From the road, Hannah Greenberg could see that the black bear’s face had gone completely bald. Hair hung off the rest of its frame in long strands, more like dreadlocks than a coat of fur.
When Greenberg, a graduate student in veterinary entomology, approached the animal with members of the Pennsylvania Game Commission as part of a new study, it stumbled and fell, unable to run as a bear normally would, she said. After the bear was tranquilized, the team weighed it and found it was just 45 pounds, less than half what they expected for an animal its age. “It pretty much had no muscle mass,” she said.
But the most shocking thing was the way the black bear smelled.
“It was just bad,” said Greenberg, who studies at Pennsylvania State University. “Kind of bitter, and a little bit like death.”

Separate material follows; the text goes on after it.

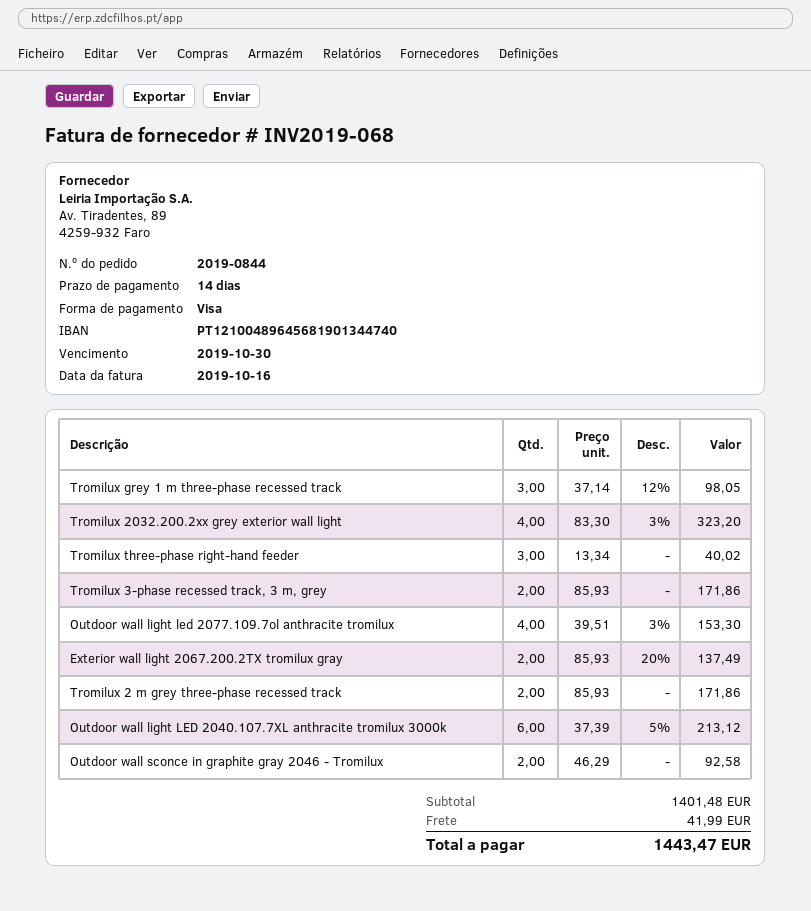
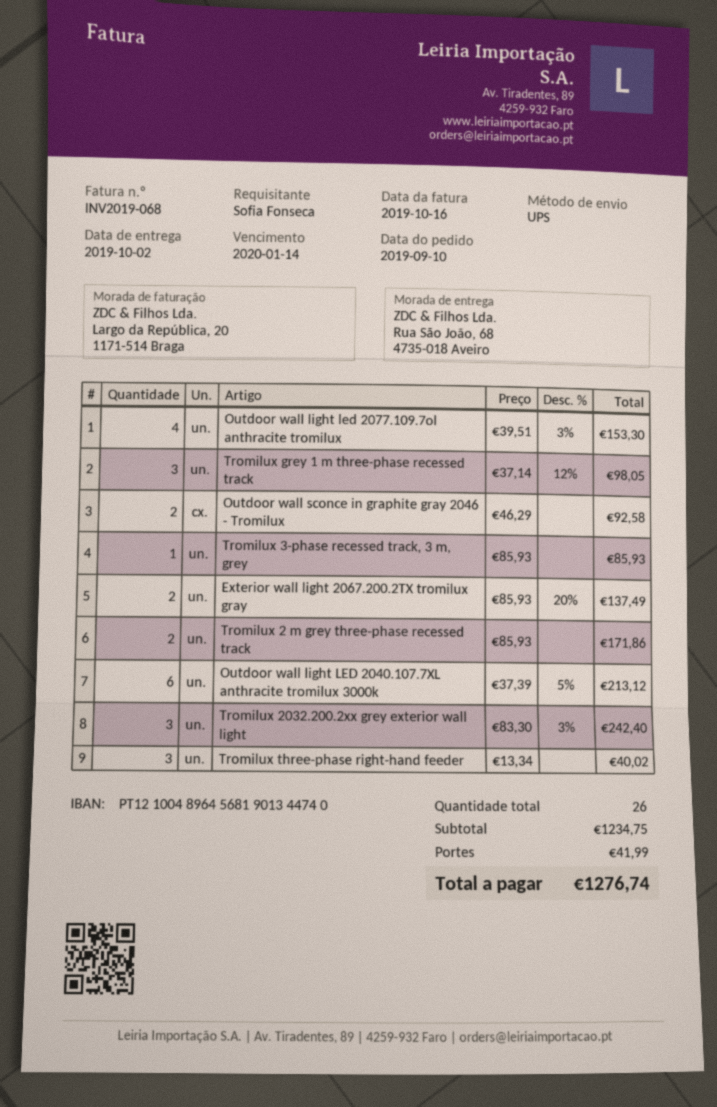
due date: 2019-10-30 -> 2020-01-14
Tromilux 2032.200.2xx grey exterior wall light: 4 x 83.30 - 3% = 323.20 -> 3 x 83.30 - 3% = 242.40
Tromilux 3-phase recessed track, 3 m, grey: 2 x 85.93 = 171.86 -> 1 x 85.93 = 85.93
subtotal: 1401.48 -> 1234.75
total: 1443.47 -> 1276.74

The cause of the black bear’s woes: Sarcoptic mange.
Black bears suffering from mange, a skin disease more typically associated with dogs, have become an increasingly common sight across Pennsylvania’s woods since the 1990s. But now, officials say, the Keystone State seems to be the epicenter of an outbreak that scientists don’t fully understand. With cases popping up in neighboring states such as New York, West Virginia, Maryland and Virginia, black-bear mange is becoming a mid-Atlantic regional issue, said Mark Ternent, a wildlife biologist and the Pennsylvania Game Commission’s black-bear expert.